BEGIN DATASET EXTRACT
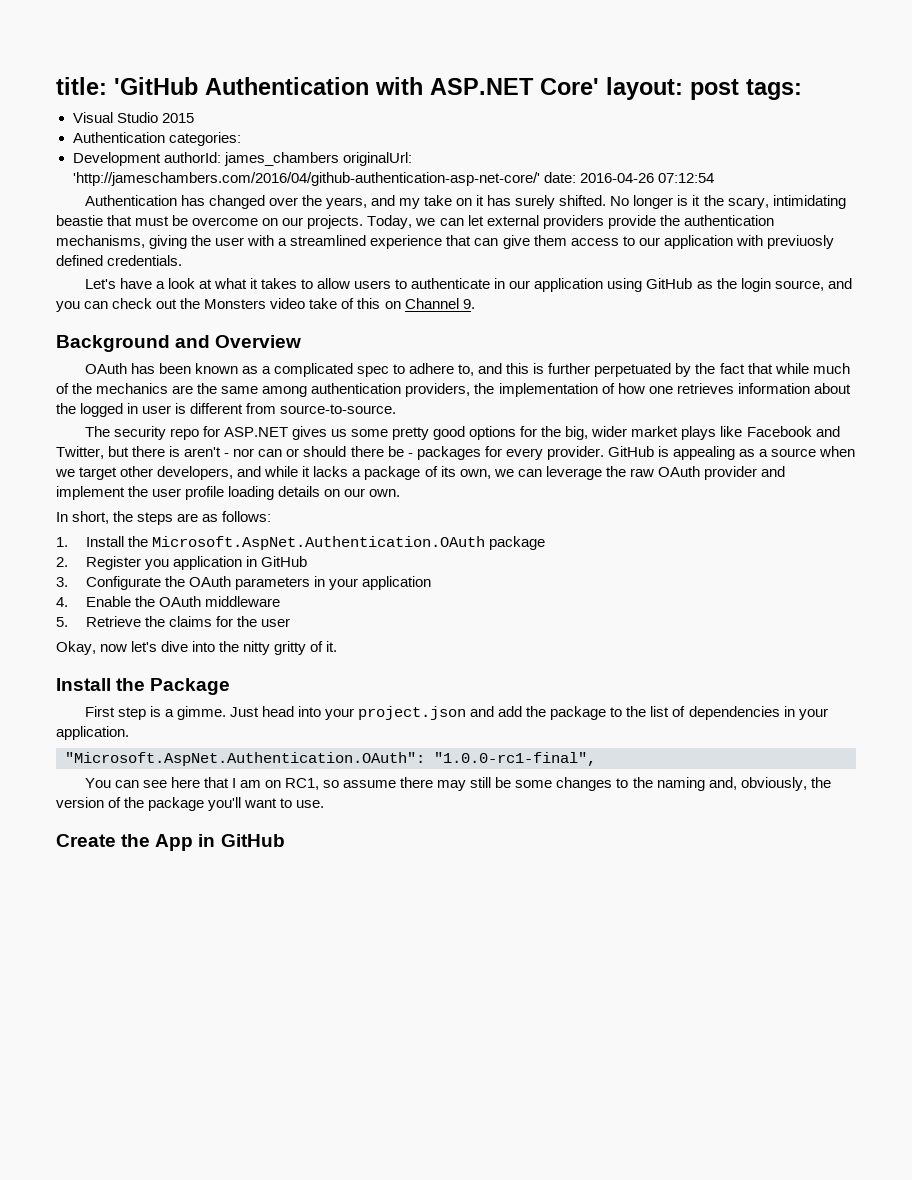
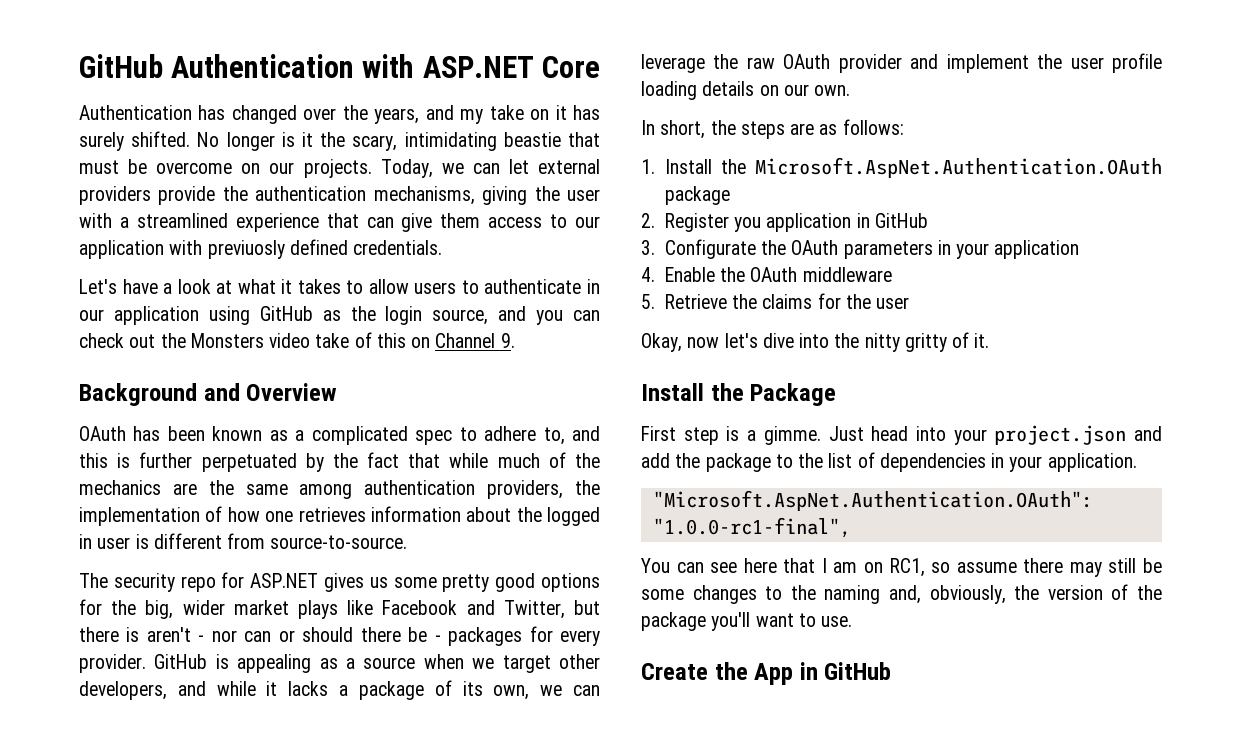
[56,77,198,95] title: 'GitHub -> [79,54,163,78] GitHub
[540,77,802,100] [72,112,194,123] [72,132,241,146] [72,152,412,166] [72,172,714,186] Core' layout: post tags: // Visual Studio 2015 // Authentication categories: // Development authorId: james_chambers originalUrl: 'http://jameschambers.com/2016/04/github-authentication-asp-net-core/' date: 2016-04-26 07:12:54 -> [541,56,600,78] Core

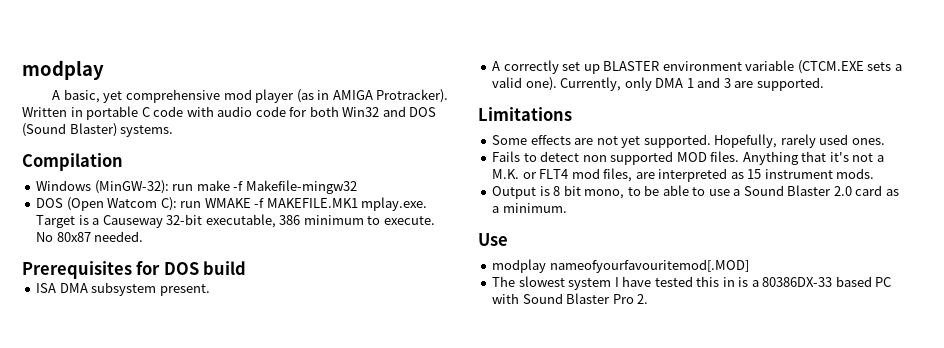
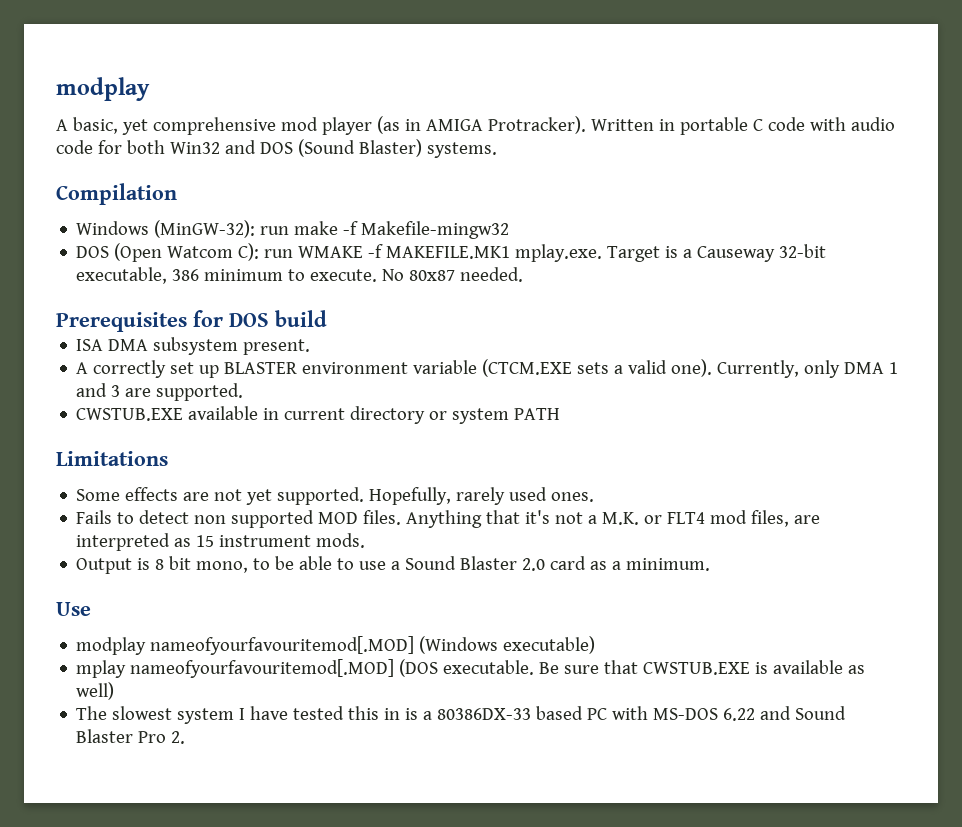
(824, 84) none -> [76,406,561,424] // CWSTUB.EXE available in current directory or system PATH
(749, 266) none -> [419,636,596,654] [76,659,866,678] [76,682,115,700] (Windows executable) // mplay nameofyourfavouritemod[.MOD] (DOS executable. Be sure that CWSTUB.EXE is available as well)
(520, 298) none -> [653,706,792,721] MS-DOS 6.22 and

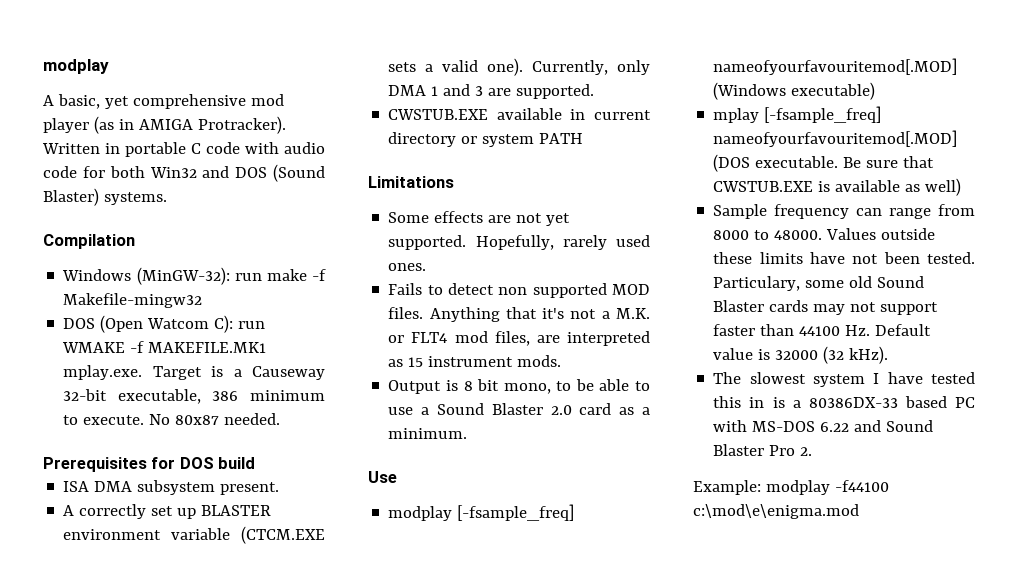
(147, 646) none -> [457,504,575,521] [-fsample_freq]
(127, 669) none -> [764,106,882,123] [-fsample_freq]
(115, 691) none -> [713,204,975,219] [713,228,936,240] [713,252,975,264] [713,276,925,291] [713,300,939,315] [713,324,932,336] [713,346,889,364] // Sample frequency can range from 8000 to 48000. Values outside these limits have not been tested. Particulary, some old Sound Blaster cards may not support faster than 44100 Hz. Default value is 32000 (32 kHz).
(186, 737) none -> [693,480,889,495] [693,504,859,519] // Example: modplay -f44100 c:\mod\e\enigma.mod

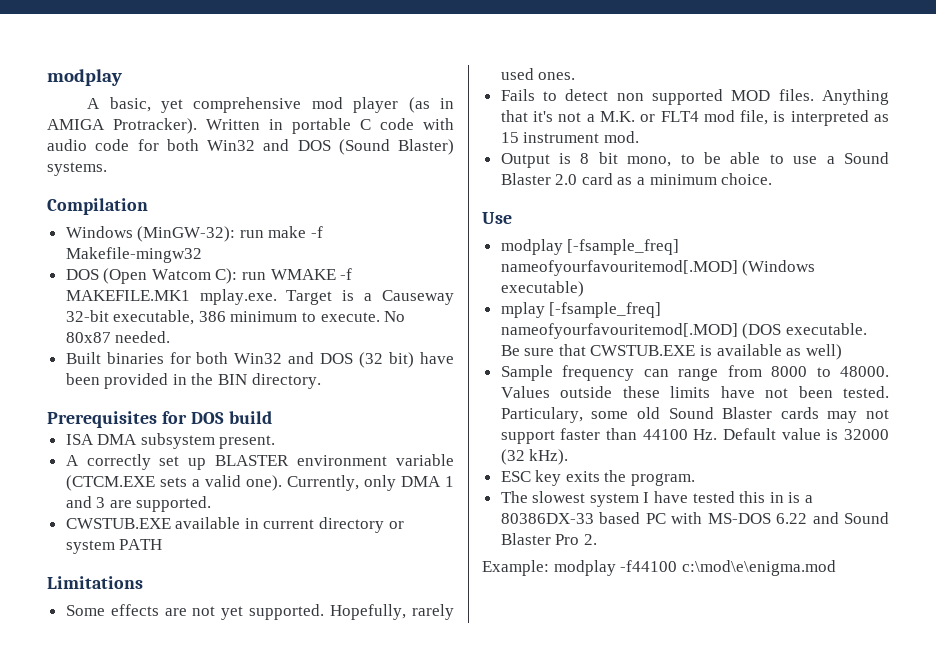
(281, 419) none -> [65,352,454,368] [65,373,321,389] // Built binaries for both Win32 and DOS (32 bit) have been provided in the BIN directory.
[494,331,560,346] files, are -> [740,110,786,125] file, is
[517,355,562,367] mods. -> [603,131,639,143] mod.
[388,428,468,439] minimum. -> [649,173,773,185] minimum choice.
(889, 355) none -> [500,470,696,486] // ESC key exits the program.

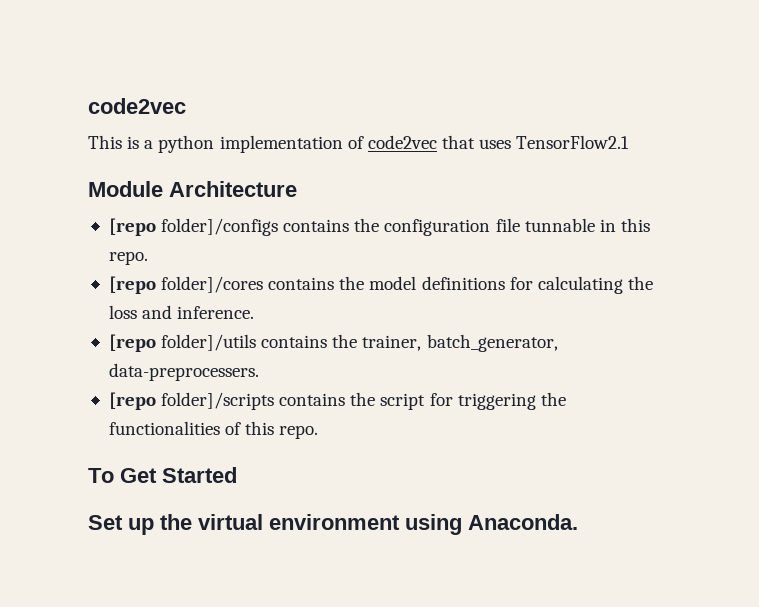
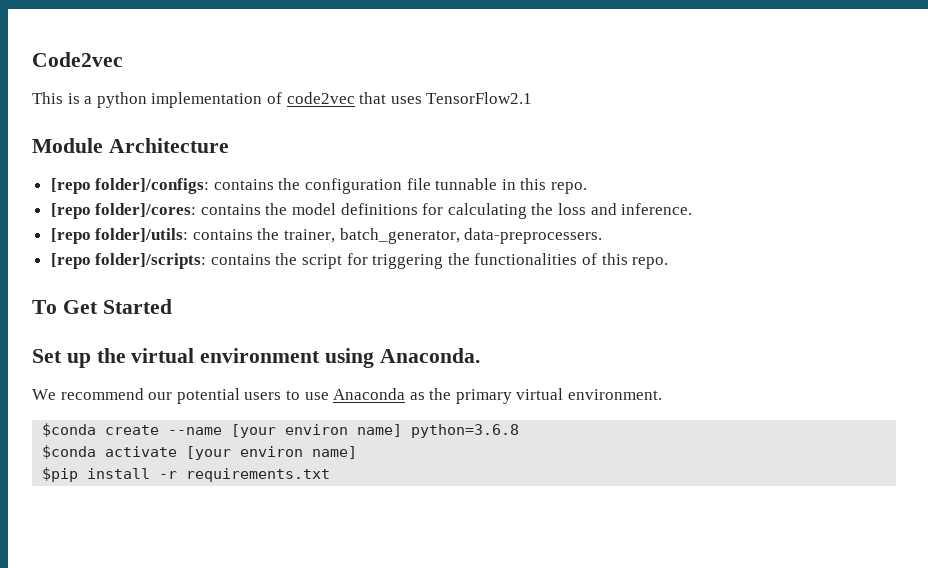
[88,98,186,114] code2vec -> [32,52,123,67] Code2vec
[161,218,279,236] folder]/configs -> [95,178,210,194] folder]/configs:
[161,276,264,293] folder]/cores -> [95,203,197,217] folder]/cores:
[161,334,257,351] folder]/utils -> [95,228,189,242] folder]/utils:
[161,392,275,410] folder]/scripts -> [95,253,207,269] folder]/scripts:
(578, 522) none -> [32,388,663,404] [42,423,520,438] [42,445,358,460] [42,467,331,482] // We recommend our potential users to use Anaconda as the primary virtual environment. // $conda create --name [your environ name] python=3.6.8 // $conda activate [your environ name] // $pip install -r requirements.txt

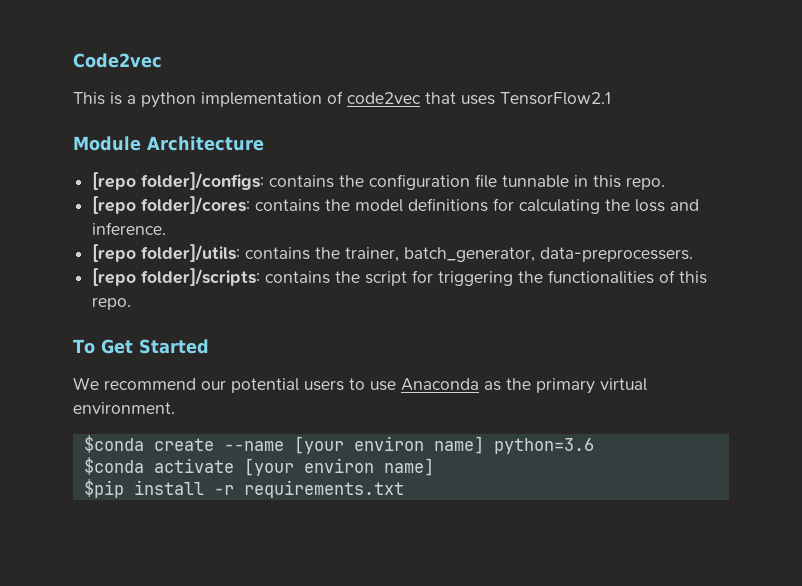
[32,348,480,368] // Set up the virtual environment using Anaconda. -> (209, 346) none
[411,424,520,438] python=3.6.8 -> [493,438,594,454] python=3.6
END DATASET EXTRACT
_WHAT YOU ARE ASKED TO DO_. Find "CWSTUB" in the preceding records. Copy each line that holds it.

_TASK OUTPUT_.
(824, 84) none -> [76,406,561,424] // CWSTUB.EXE available in current directory or system PATH
(749, 266) none -> [419,636,596,654] [76,659,866,678] [76,682,115,700] (Windows executable) // mplay nameofyourfavouritemod[.MOD] (DOS executable. Be sure that CWSTUB.EXE is available as well)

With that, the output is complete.